Another permanent threat to peace and stability is the survival of a critical mass of the IRGC Aerospace Force's drone and missile capability. A comparison of known drone and missile storage and launch sites against the facilities known to have been attacked in 2025-26 suggests that very few of these sites were left untouched; it is not as if the Iranians had successfully kept their sites hidden. But they were built in expectation of attack, well dispersed, with multiple exits. The speed with which some sites have been repaired suggests that recovery plans and resources had been pre-positioned for just such an eventuality. Moreover, if any funds are released to the Iranians by way of sanctions relief, further repair and enhancement of the more than 40 sites spread across the country will be accorded high priority.

To a degree, the survival of the IRGC Aerospace Force's operational capability can be countered by increased spending by GCC states on air defenses; but the brutal fact is that the capability remains intact and is a continuing threat that the IRGC has demonstrated it will have no compunction about using, either directly or through its proxies. It is now understood, moreover, that the Iranians have access to timely and accurate information for targeting both US military and GCC infrastructure, supplied courtesy of the joint Russian/Iranian Khayyam/Kanopus-V satellite constellation. This makes the residual drone and missile threat even more potent.

Finally, the mood of the GCC states must be considered. All, to a greater or lesser degree, attempted to conciliate with Iran before the war. All, even Oman, have been attacked by Iran nonetheless. There is now a stark recognition that Iran is determined to achieve regional dominance, which threatens the future of all the Gulf monarchies. The GCC countries may still smile at the Iranians, but they all know they have an implacable enemy, and will be looking for ways to get the better of Tehran.
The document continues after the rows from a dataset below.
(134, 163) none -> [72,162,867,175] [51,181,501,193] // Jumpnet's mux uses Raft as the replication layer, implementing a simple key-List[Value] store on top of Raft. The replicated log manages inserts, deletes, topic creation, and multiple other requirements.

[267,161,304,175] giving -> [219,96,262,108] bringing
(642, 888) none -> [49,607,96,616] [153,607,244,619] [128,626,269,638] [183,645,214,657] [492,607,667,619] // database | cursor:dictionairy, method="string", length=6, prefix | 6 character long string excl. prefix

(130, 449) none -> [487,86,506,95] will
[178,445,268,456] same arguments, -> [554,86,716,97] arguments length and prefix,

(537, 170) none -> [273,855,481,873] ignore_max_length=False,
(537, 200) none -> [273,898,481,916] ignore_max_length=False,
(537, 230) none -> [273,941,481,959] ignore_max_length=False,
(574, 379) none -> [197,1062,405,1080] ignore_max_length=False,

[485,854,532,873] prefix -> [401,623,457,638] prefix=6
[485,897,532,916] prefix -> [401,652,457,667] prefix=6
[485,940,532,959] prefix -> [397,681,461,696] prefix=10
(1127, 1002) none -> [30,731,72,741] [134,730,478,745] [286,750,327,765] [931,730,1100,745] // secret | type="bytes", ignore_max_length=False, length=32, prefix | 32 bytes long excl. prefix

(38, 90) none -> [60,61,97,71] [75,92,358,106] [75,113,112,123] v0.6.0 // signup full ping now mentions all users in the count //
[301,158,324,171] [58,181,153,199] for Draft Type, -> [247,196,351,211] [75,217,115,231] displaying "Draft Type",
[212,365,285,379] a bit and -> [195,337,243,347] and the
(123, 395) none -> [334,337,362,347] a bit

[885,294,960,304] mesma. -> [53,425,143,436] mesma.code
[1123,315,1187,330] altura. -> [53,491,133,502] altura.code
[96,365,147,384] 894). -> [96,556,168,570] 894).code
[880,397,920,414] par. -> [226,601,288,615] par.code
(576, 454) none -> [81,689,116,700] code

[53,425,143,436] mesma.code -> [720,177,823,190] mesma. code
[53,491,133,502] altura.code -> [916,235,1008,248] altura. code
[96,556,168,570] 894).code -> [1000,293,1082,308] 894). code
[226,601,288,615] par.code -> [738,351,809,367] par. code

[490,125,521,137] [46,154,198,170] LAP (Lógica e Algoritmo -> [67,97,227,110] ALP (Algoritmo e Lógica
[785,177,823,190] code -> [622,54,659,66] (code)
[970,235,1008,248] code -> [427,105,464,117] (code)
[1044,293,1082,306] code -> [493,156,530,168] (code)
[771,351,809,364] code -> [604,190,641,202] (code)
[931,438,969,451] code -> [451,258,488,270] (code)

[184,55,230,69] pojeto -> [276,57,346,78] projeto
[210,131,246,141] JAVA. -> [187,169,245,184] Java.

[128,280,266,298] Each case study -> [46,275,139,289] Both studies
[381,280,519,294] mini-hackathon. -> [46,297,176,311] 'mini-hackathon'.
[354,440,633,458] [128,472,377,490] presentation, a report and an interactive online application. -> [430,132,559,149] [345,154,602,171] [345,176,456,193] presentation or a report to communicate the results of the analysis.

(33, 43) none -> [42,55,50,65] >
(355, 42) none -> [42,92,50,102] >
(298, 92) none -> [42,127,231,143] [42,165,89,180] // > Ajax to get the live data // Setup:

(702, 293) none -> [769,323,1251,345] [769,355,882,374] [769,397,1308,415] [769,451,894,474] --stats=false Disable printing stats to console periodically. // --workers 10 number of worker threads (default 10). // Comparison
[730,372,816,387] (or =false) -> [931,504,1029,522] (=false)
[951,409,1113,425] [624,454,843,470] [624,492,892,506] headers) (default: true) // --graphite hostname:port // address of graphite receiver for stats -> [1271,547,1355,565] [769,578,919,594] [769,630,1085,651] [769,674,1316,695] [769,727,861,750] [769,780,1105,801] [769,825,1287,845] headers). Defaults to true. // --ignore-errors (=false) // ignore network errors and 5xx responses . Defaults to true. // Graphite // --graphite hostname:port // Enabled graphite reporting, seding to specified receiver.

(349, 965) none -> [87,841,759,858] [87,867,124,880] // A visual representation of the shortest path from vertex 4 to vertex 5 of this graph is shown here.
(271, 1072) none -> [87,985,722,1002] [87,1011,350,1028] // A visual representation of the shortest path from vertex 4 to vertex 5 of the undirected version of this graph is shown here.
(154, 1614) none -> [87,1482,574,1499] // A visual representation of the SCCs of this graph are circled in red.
In summary, if war does not resume and the negotiations in Bürgenstock continue in the same vein as they have so far, then the Middle East can look forward to greater Iranian dominance, driven by the prevailing IRGC-Paydari hardliners. Logistics in the Gulf will remain difficult and threatened, alleviated only when major capital investment projects to broaden contingency options come to fruition.

Even if these problems can be overcome, the Gulf region will for many years be far less stable than it was when it enjoyed the benefits of Pax Americana — a product seemingly now being withdrawn.

The opinions expressed herein are the author's and not necessarily those of The Maritime Executive.